Both, sort of.
When I first got into gaming there were precisely three games which let me know I was suckered for life. Tomb Raider III, Crash Bandicoot, and Final Fantasy IX.
Final Fantasy IX was, without exaggerration or hyperbole, one of the most important events of my life. It finally allowed me the sort of cathartic release, coupled with a storyline I really engaged with, along with a challenge to finish. After that I played .Hack, FFVII, FFVIII, and loved every second of it.
Then of course, FFX, Last Remnant. Lost Odyssey is still sitting on my shelf not because I didn't like it, because I got the feeling it would draw me in and hold me entranced for days if I let it, but because after the dizzying heights of my younger years playing jRPGs, FFX and Last Remnant were just terrible.
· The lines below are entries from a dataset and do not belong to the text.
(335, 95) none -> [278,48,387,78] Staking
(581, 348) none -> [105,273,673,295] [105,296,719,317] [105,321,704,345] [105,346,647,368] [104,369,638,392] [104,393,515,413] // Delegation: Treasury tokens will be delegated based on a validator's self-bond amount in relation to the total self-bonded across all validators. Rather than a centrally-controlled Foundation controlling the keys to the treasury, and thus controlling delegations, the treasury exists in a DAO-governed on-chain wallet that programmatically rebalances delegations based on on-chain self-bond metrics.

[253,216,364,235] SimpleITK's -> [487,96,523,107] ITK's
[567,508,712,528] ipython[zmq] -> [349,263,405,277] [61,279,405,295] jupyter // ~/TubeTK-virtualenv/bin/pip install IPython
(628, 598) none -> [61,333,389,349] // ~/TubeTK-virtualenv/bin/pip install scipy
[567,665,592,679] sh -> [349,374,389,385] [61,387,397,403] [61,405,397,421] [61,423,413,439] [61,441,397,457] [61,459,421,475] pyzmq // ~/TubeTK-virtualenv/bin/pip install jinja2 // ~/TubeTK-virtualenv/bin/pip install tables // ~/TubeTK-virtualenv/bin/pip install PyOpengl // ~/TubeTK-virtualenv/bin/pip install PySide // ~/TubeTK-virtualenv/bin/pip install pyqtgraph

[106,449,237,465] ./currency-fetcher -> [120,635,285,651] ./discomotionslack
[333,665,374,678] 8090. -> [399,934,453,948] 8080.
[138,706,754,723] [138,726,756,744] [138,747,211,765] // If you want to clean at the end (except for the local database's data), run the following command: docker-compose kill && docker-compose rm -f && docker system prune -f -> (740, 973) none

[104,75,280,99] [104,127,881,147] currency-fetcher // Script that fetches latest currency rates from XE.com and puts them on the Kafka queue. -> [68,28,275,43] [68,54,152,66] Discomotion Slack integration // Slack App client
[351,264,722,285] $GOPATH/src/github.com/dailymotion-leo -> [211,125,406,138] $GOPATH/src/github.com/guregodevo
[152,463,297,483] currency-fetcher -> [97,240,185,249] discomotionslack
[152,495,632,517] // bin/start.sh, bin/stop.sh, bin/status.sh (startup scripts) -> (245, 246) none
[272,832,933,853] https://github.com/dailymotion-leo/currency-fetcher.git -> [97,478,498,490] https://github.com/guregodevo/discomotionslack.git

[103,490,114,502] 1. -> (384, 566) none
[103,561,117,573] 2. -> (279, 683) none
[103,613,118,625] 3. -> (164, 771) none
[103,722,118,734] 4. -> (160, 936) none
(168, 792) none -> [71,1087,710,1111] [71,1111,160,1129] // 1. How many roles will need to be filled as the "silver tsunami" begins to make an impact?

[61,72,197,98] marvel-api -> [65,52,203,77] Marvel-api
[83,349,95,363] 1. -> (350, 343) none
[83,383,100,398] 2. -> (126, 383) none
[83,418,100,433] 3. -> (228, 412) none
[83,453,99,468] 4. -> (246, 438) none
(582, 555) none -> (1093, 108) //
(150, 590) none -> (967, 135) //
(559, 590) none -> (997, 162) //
I even got FFXII, just in the hope that maybe it would turn my opinion on jRPGs around, but no such luck.
And of course, wRPGs really hit their stride about the same time. Mass Effect, Fallout 3, Fable (which I didn't enjoy, but still acknowledge was a pretty good game in my opinion). I just sort of drifted from one camp to the other. I still replay FFs VII-IX occasionally, and the magic is still there, but there hasn't been a new jRPG title in half a decade that has made me excited the same way the buildup for FFX did.
I guess I still ike jRPGs as a concept, and if one came out with the sort of story I really could get behind and gameplay like in the old days, where you got the intro cinematic and immediately BAM, character control time, then I would like it, and buy it, play it, maybe even love it the way I used to. But it almost seems to me that apart from Lost Odyssey, jRPGs are practically becoming a parody of themselves, but it's intended entirely seriously, which makes it even worse.
And I think wRPGs will eventually go the same way, until some sort of revival on both sides brings them round again. after all, Ultima etc used to be some of the top games of the day, but then they fell out of favour when jRPGs made the big explosion and consoles became the norm. Gaming is all about cycles, and I really look forward to when jRPGs get revived, but until then, I'll stick with Mass Effect 3.